:: About this exercise ::
For the material below, reproduce exactly each line from the one that has "- If your output" through the one that has "- Universe datascience", and no others; pictures stay out.

:: Exercise data ::
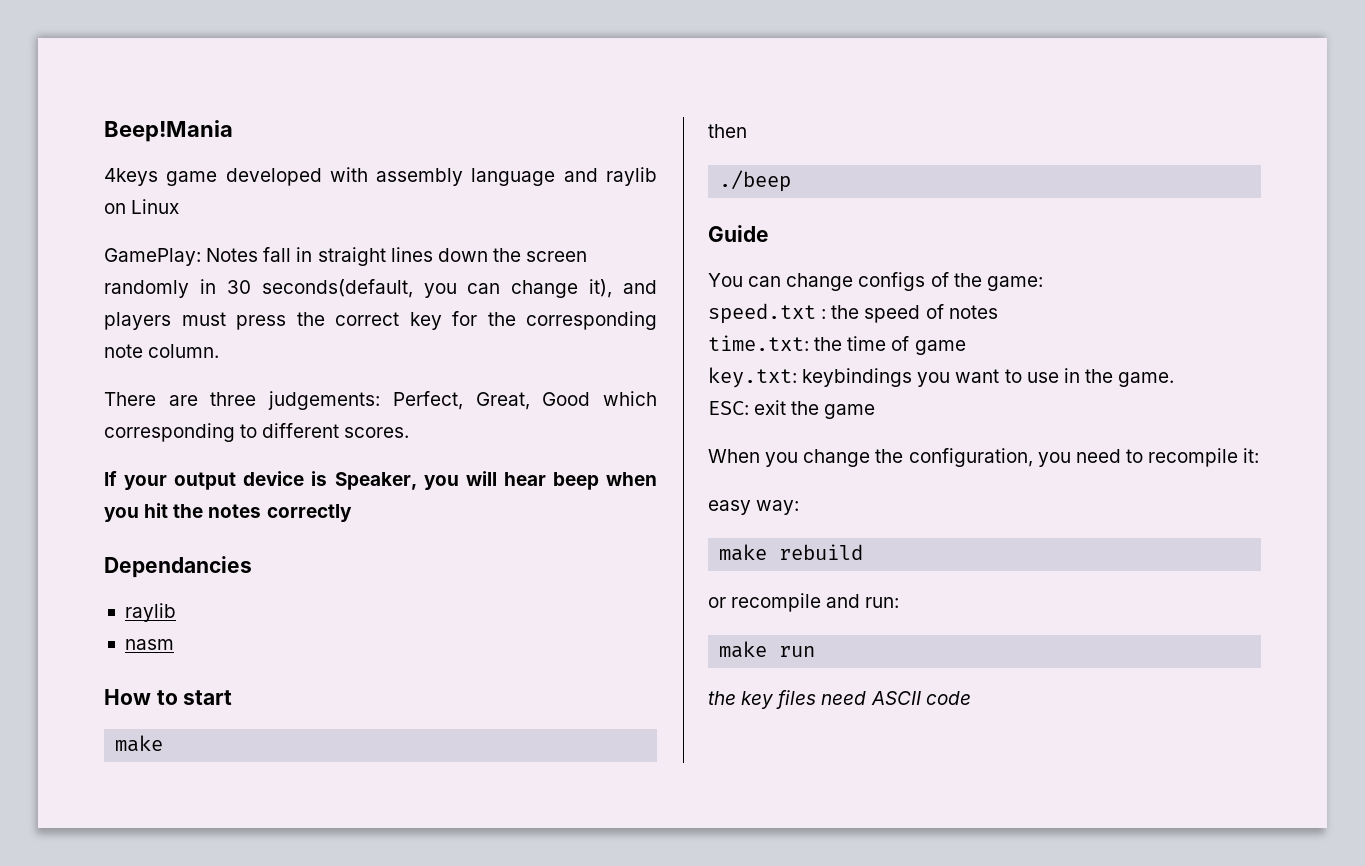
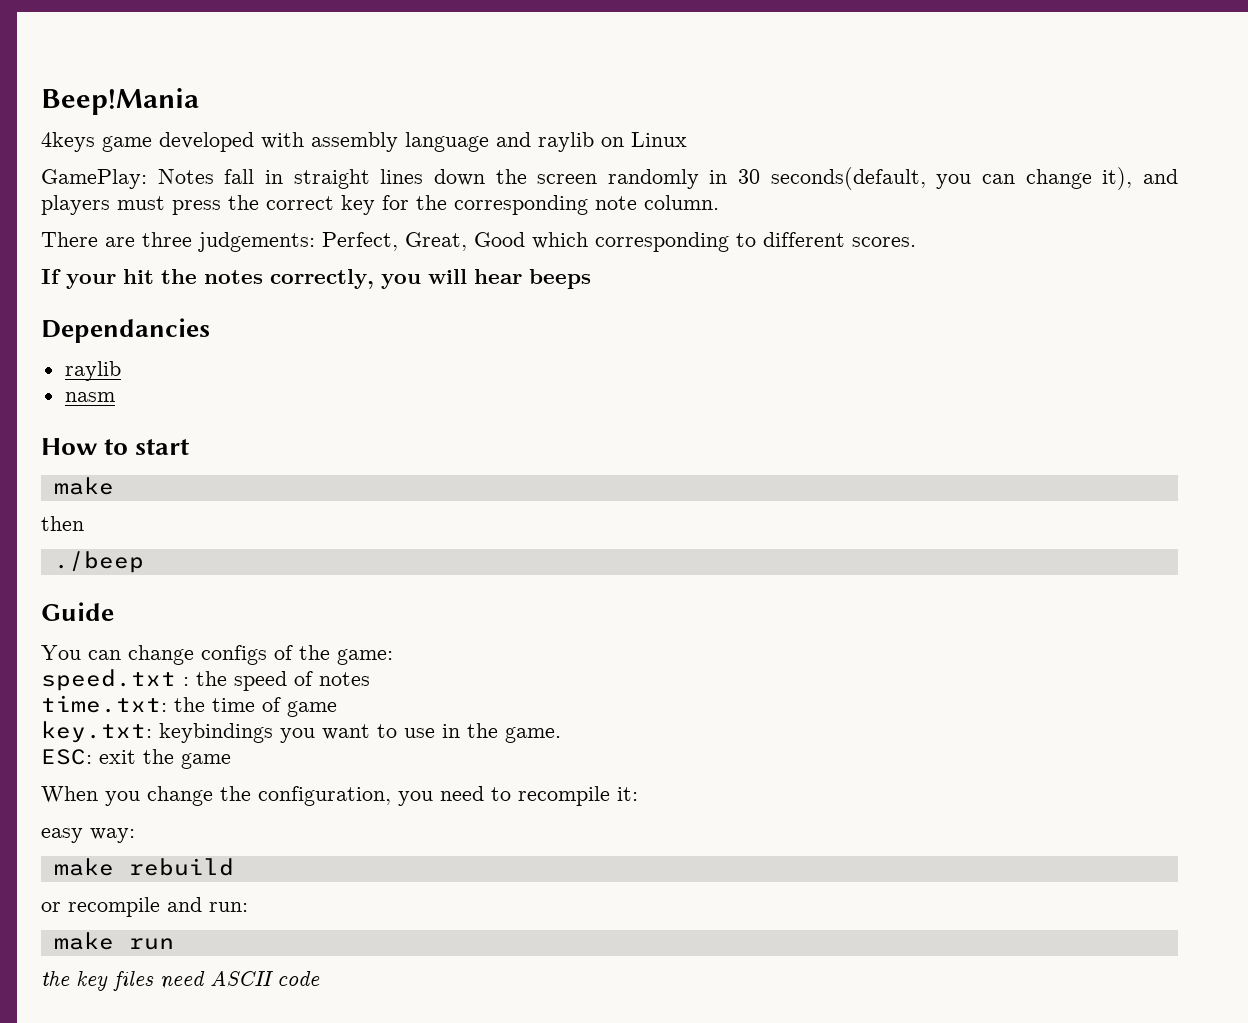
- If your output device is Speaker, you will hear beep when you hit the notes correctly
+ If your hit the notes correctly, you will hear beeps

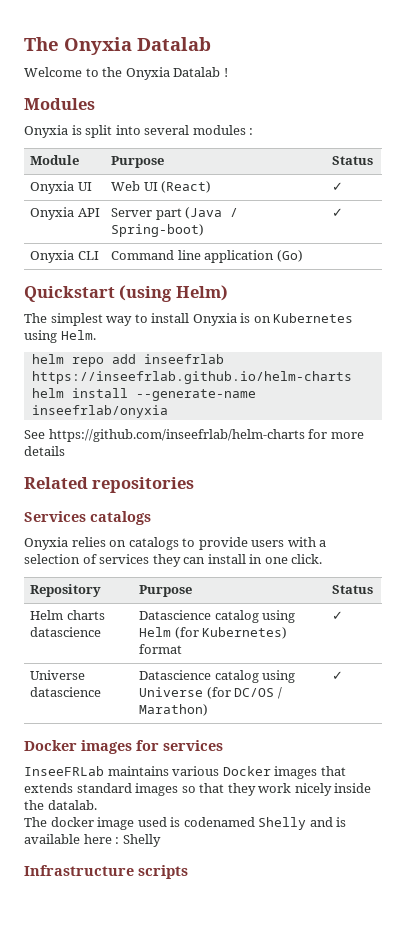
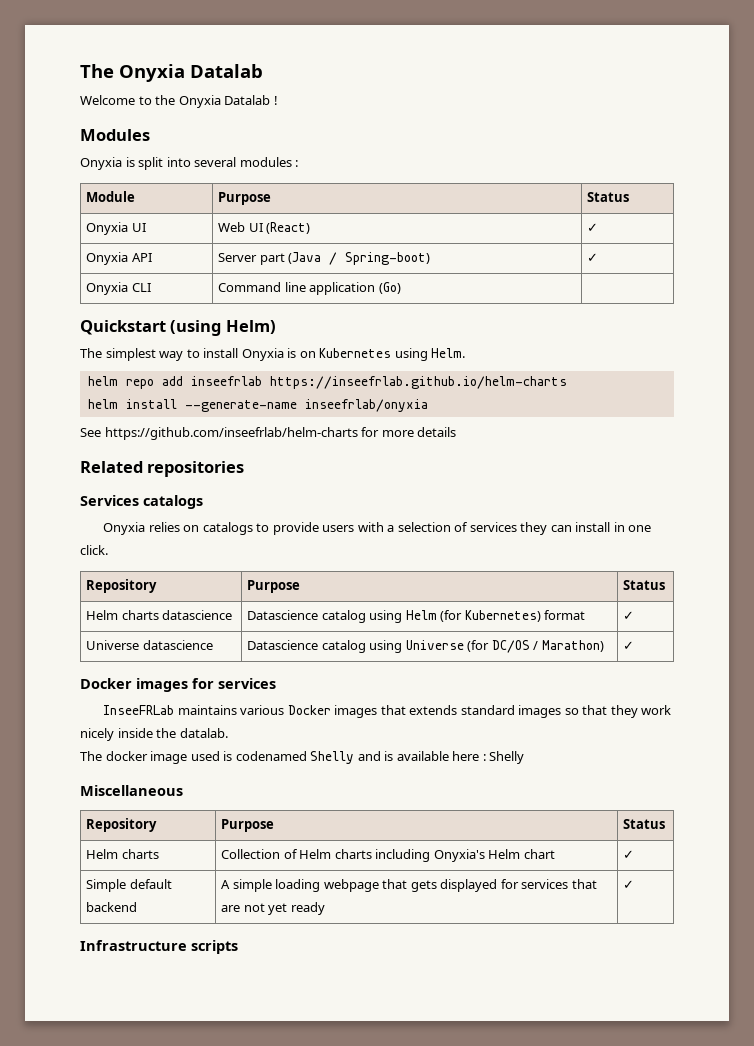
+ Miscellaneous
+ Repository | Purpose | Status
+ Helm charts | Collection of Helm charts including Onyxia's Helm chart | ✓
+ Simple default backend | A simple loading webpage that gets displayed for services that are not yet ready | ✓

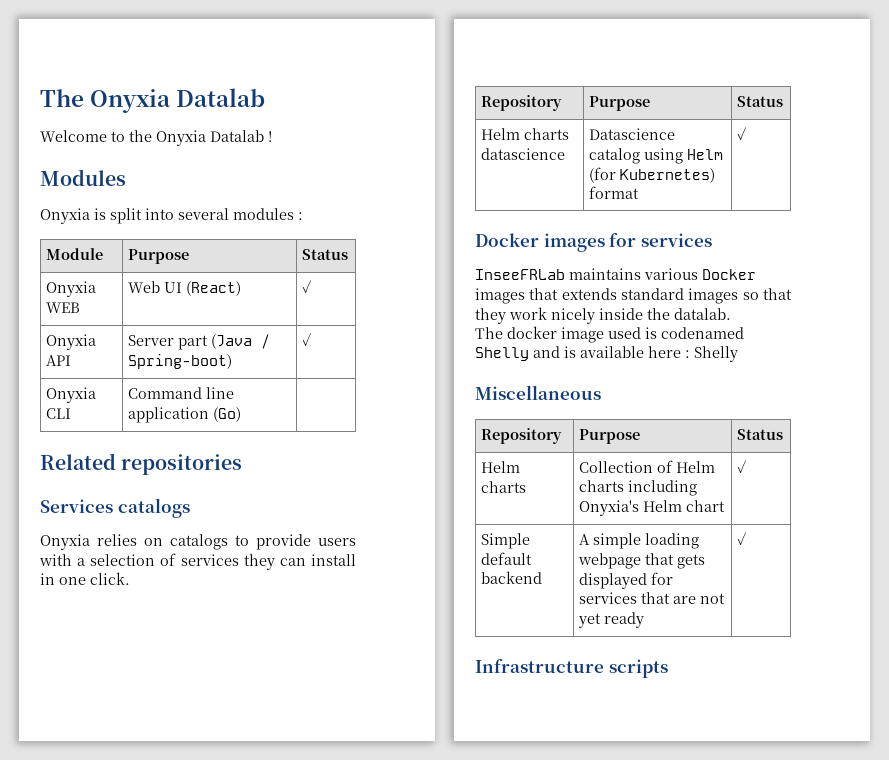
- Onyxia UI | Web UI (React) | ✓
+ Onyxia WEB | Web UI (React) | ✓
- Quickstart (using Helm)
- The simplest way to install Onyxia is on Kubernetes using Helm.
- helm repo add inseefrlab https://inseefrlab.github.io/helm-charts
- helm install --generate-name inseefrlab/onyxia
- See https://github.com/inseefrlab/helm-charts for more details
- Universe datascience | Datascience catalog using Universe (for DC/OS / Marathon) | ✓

--

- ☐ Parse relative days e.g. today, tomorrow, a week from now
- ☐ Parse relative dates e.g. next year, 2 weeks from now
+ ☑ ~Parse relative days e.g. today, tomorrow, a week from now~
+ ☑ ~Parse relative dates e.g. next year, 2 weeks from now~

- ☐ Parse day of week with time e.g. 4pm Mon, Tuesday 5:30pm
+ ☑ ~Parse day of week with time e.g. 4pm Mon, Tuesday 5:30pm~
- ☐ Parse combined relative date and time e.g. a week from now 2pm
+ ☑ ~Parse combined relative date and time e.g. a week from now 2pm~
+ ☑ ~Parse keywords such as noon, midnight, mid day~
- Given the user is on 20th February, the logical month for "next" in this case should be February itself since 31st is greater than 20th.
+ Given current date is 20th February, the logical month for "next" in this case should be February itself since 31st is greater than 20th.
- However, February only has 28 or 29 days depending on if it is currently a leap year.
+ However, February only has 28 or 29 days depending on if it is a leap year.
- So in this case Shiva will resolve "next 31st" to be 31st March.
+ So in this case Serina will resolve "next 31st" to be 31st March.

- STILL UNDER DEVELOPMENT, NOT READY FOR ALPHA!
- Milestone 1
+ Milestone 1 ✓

:: Result for this task ::
- If your output device is Speaker, you will hear beep when you hit the notes correctly
+ If your hit the notes correctly, you will hear beeps

+ Miscellaneous
+ Repository | Purpose | Status
+ Helm charts | Collection of Helm charts including Onyxia's Helm chart | ✓
+ Simple default backend | A simple loading webpage that gets displayed for services that are not yet ready | ✓

- Onyxia UI | Web UI (React) | ✓
+ Onyxia WEB | Web UI (React) | ✓
- Quickstart (using Helm)
- The simplest way to install Onyxia is on Kubernetes using Helm.
- helm repo add inseefrlab https://inseefrlab.github.io/helm-charts
- helm install --generate-name inseefrlab/onyxia
- See https://github.com/inseefrlab/helm-charts for more details
- Universe datascience | Datascience catalog using Universe (for DC/OS / Marathon) | ✓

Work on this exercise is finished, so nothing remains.